Liyar followed along at her heels, eager as a mental puppy to explore and learn what he was shown. Different experiences, different perspectives, it fascinated him. Freedom, in so many ways. Freedom to be, freedom to act, freedom to speak. Choice, Maenad had said. Everyone should choose and exist for themselves. As Kestra had clearly spent her life learning to do, where he had spent his life learning to be what was expected of him. Some of it, he knew, was part of him, as the words he spoke and the thoughts in his head. He let it come in return, sharing, she said. His education had not been very traditional, either. Ke-ta-yatar, training the mind, honing the body, steps back-forward-side. Disarm, redirect, affect, function, ceremony. The painstaking lines of t'kahr vesht-var forged in fire and sand, rivalry, competition, rising. To lead, to handle it. Hunkered down in courses, phasers, ammunition, vehicles, straight lines and edges. War. He had learned in many ways to be a weapon, to be a force of effect, to one day take his place as it was deigned from the Time of the Beginning. Perhaps he'd have been better off learning Klingon, too. The corner of his lips formed a small, semi-amused moue as he was taken along her journey, slipping back into her mind, her memories, feeling the rain and recycled air and grass. You know Lilou, Liyar discerned with interest. Strange, jangled, bizarre scapes in muted darkness. Knifebladed edges, fear, pressure. He'd been unintentionally thrown into Lilou's mindswamp several days ago. Been reduced to crawling through corridors and dodging invisible projectiles, shoved into pastspaces and fear. And then he'd relieved it, unintentionally, influenced it, changed it. Regret. An oddly contradictory regret. Relieving suffering and soothing pain was not alien to him, but at the detriment of one learning to relieve their own suffering, to rely on the fractured psionic snowglobe of a failed experiment. She is troubled.

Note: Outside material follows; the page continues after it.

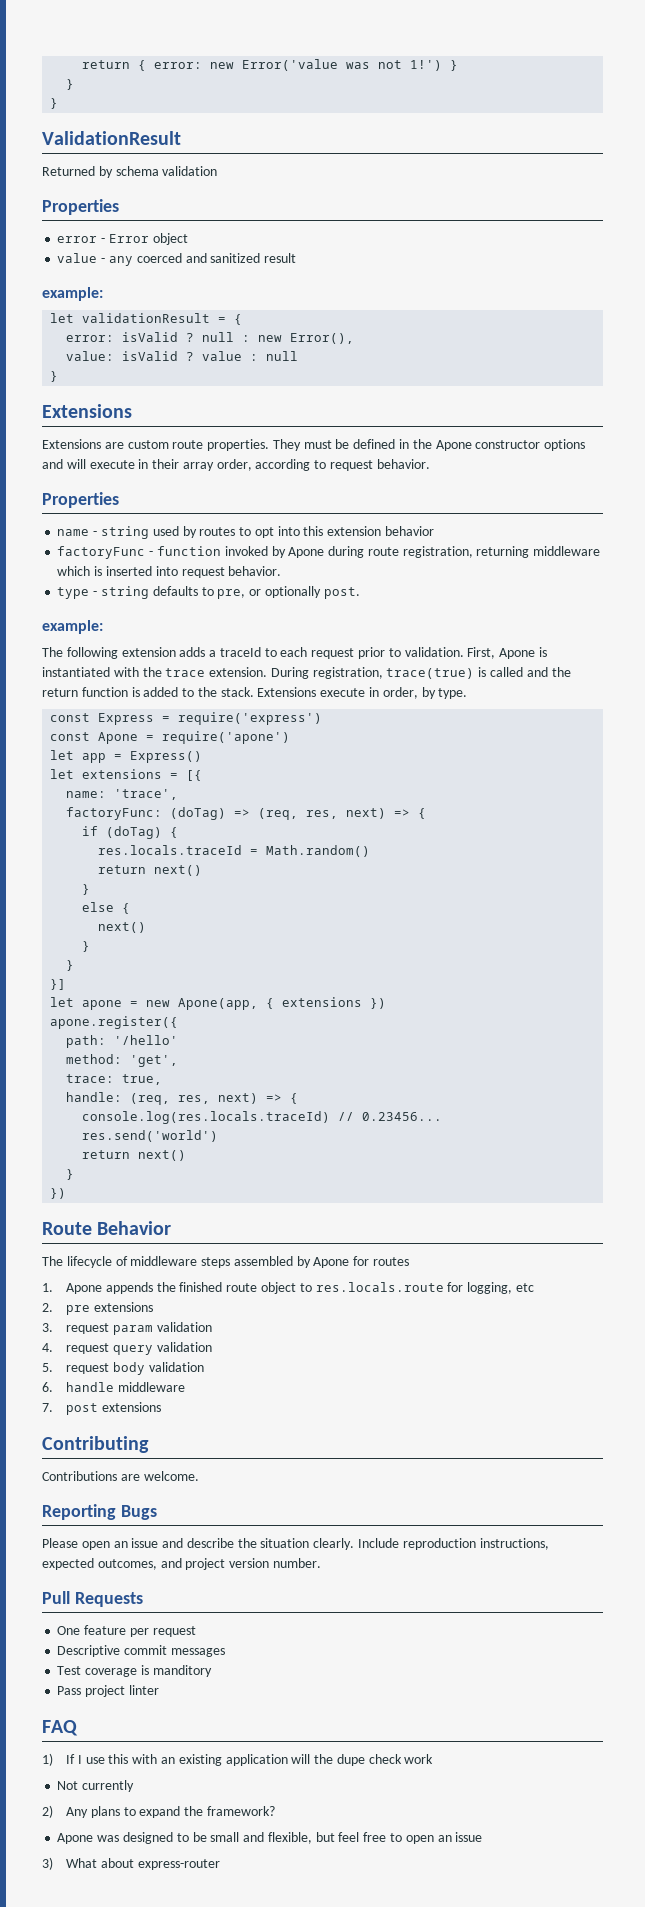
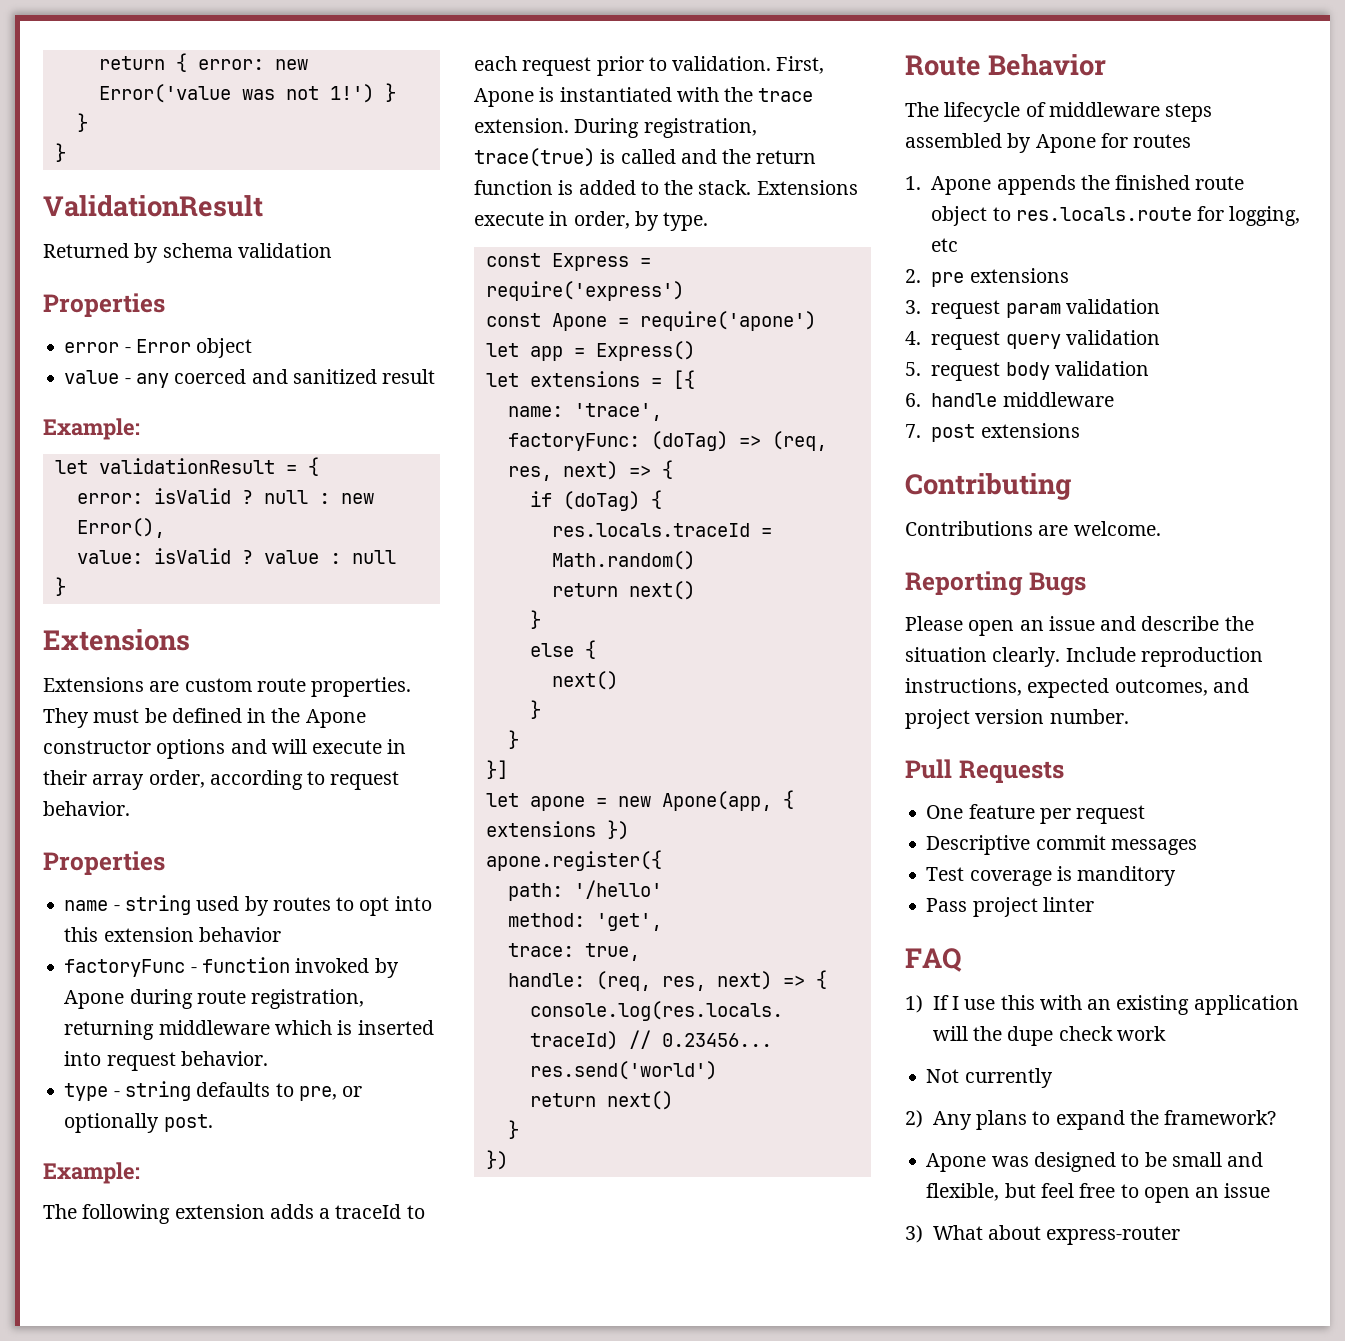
[42,287,103,301] example: -> [43,418,140,440] Example:
[42,620,103,634] example: -> [43,1162,140,1184] Example:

I know, Kestra sighed. She wouldn't tell me. Hiding. Repeating numbers and imagining Warp Reactors... It feels worse than I suspected. She'd been debating reaching out to her long-absent friend, but Lilou disliked mental contact as much as Liyar seemed to think Maenad did. More, perhaps, because it hadn't been distaste she'd felt from Lilou - it had been fear. She'd actively feared Kestra's ability to touch her mind, to feel her senses. And that had been before. What her little half-Trill friend might think now that Kestra's senses had fairly exploded... I am afraid to tell her. To reach for her. And she doesn't even know I'm awake. She shook her head. You, my brother, are far more than wars and weapons. You are a healer, a spirit-guide, and good. You've only to choose for yourself who you wish to be, and you will be just that. Nobility. She gave him an image of the next knot.

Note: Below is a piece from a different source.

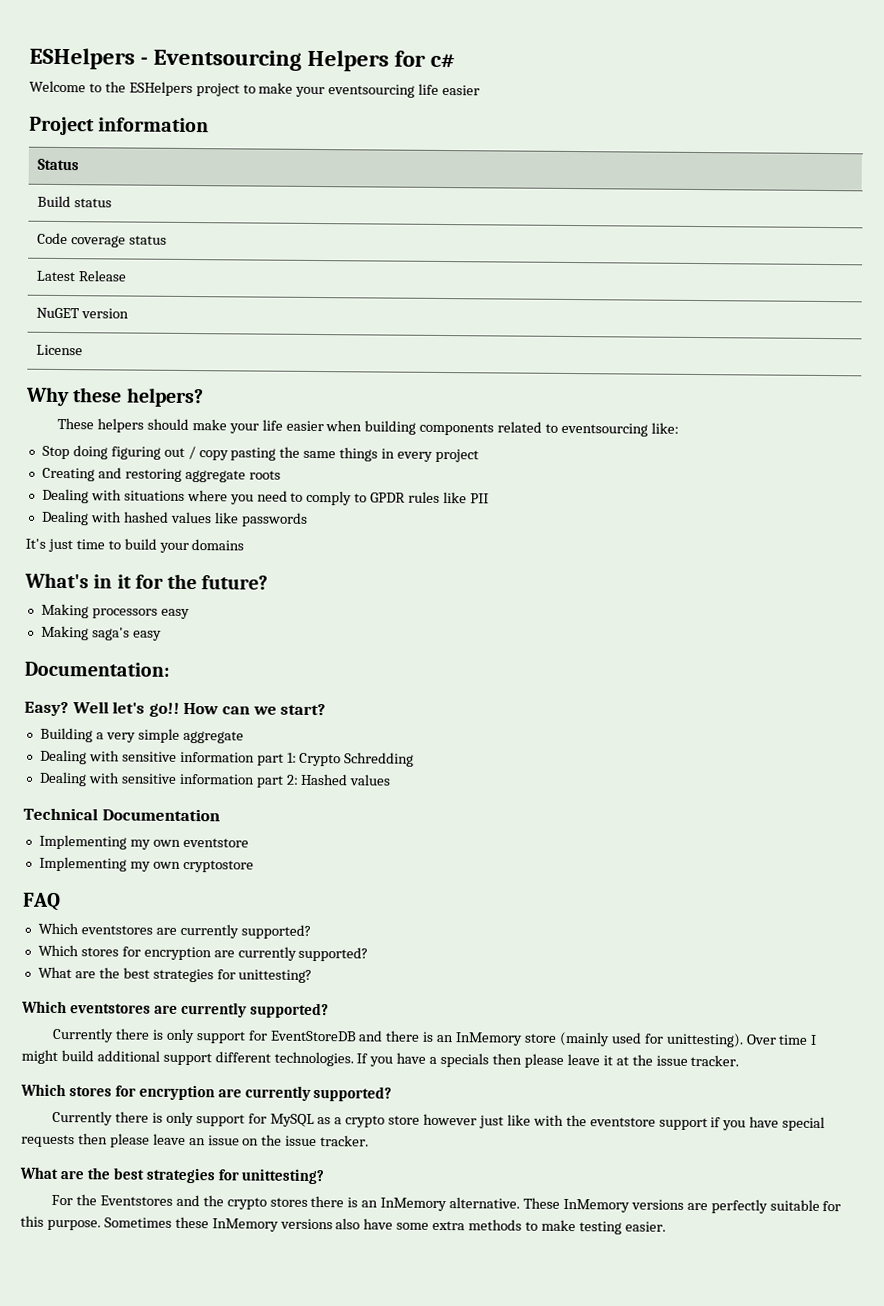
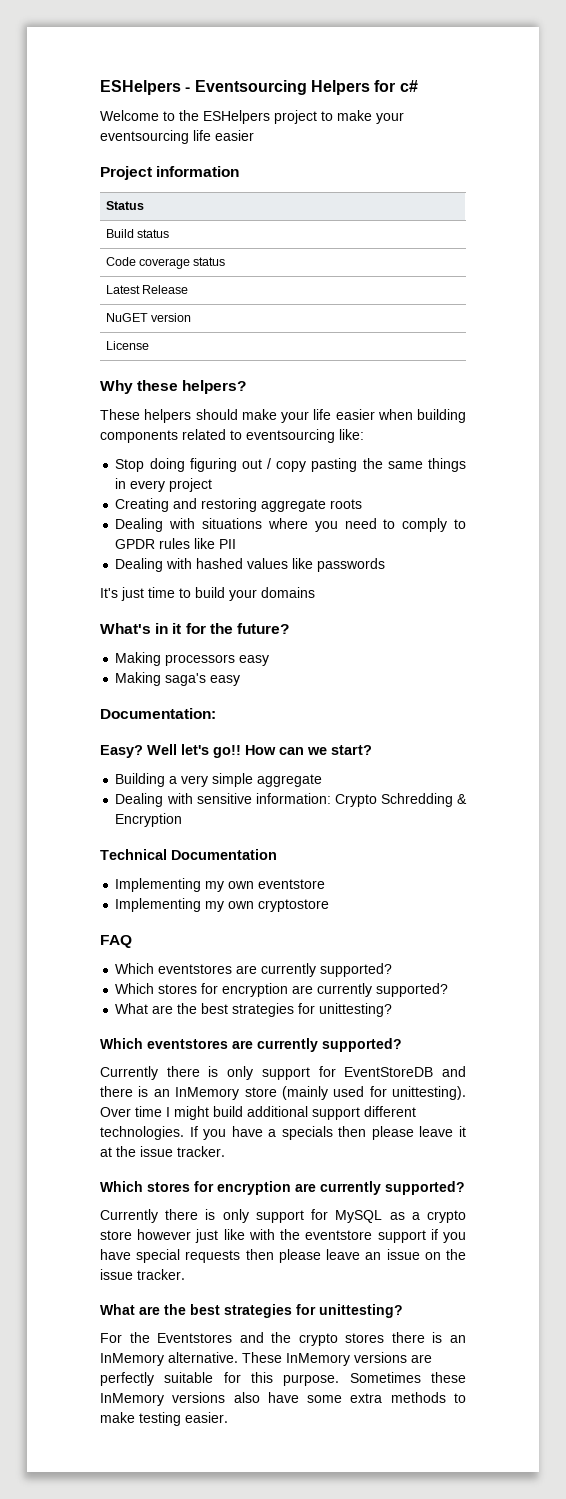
[179,751,297,766] information part 1: -> [255,793,331,804] information:
[38,771,392,788] // Dealing with sensitive information part 2: Hashed values -> [457,794,468,804] [115,813,183,827] & Encryption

Liyar hesitated, not because of fear, rather his mind stuttered as he tried to think of how to word the concepts that were vague and blotted out. She seemed to be receptive, to me. I was unable to stop myself from initiating mental contact with her. It, her mind, forced mine to react. Not in any malignant way, I could not handle the assault, it seemed. And since then, it has happened a few more times. Once in the mess hall, the other in the laboratory. All unintentional. It actually seemed to calm her down. Perhaps it is not mental contact that frightens her, but being Known? Liyar couldn't think of another reason. Surely it couldn't be because he was Liyar and Kestra was Kestra. Lilou hardly knew him. He found it difficult to understand how anyone could be frightened of Kestra at all. It was fact in his mind, rather than bias. He Knew Kestra, she Knew him. He could not help but be fond of her, cherish her in the same way that he did his own brother. It was the price of closeness, of mental tapestries. Not such a bad price. Universe knew, they could all use it. Lilou, perhaps, more than most. His hands worked quickly against the intricate cords, geometry, structure. Rescue-knots, pillars, columns, guiding, nurturing, borders, protect, stakes in ground, dirt, soil.

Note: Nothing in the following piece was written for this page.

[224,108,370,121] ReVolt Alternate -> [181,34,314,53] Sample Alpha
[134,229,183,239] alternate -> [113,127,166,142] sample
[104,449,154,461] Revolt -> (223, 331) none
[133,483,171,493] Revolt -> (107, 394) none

The idea of Lilou, of all people, reaching out for mental contact was... impossible. Yet there it was. Perhaps you are right. And perhaps it is because you know her as she is and I know her as she was. Perhaps she is trying to preserve the child in my mind, not understanding. I do not know. And cannot ask. We knew each other in a time when she was at peace and I could not pry with anything but words. It is possible we simply have grown apart despite my wishes. She mirrored his hands with her own, ropeless. Have you had words with your brother?

My brother and I were never close, Liyar let out a small sigh at the reminder. Neo. Here. For a reason he could not quite tell, but obviously not of Neo's own accord. We do not know one another very well. We never have.

Perhaps you should see if getting to know one another brings you closer. It may not, but you won't know until you try.

That would involve communication, Liyar replied dryly. I will. Try. I must. But he has demonstrated he is rather uninterested in doing so. Until three months ago, I had barely heard from him in over twenty years. He tied off the last piece of the rope and looked down, unsure of where the shape had even come from, or if it was even correct. It had felt right, in motion, but was that enough?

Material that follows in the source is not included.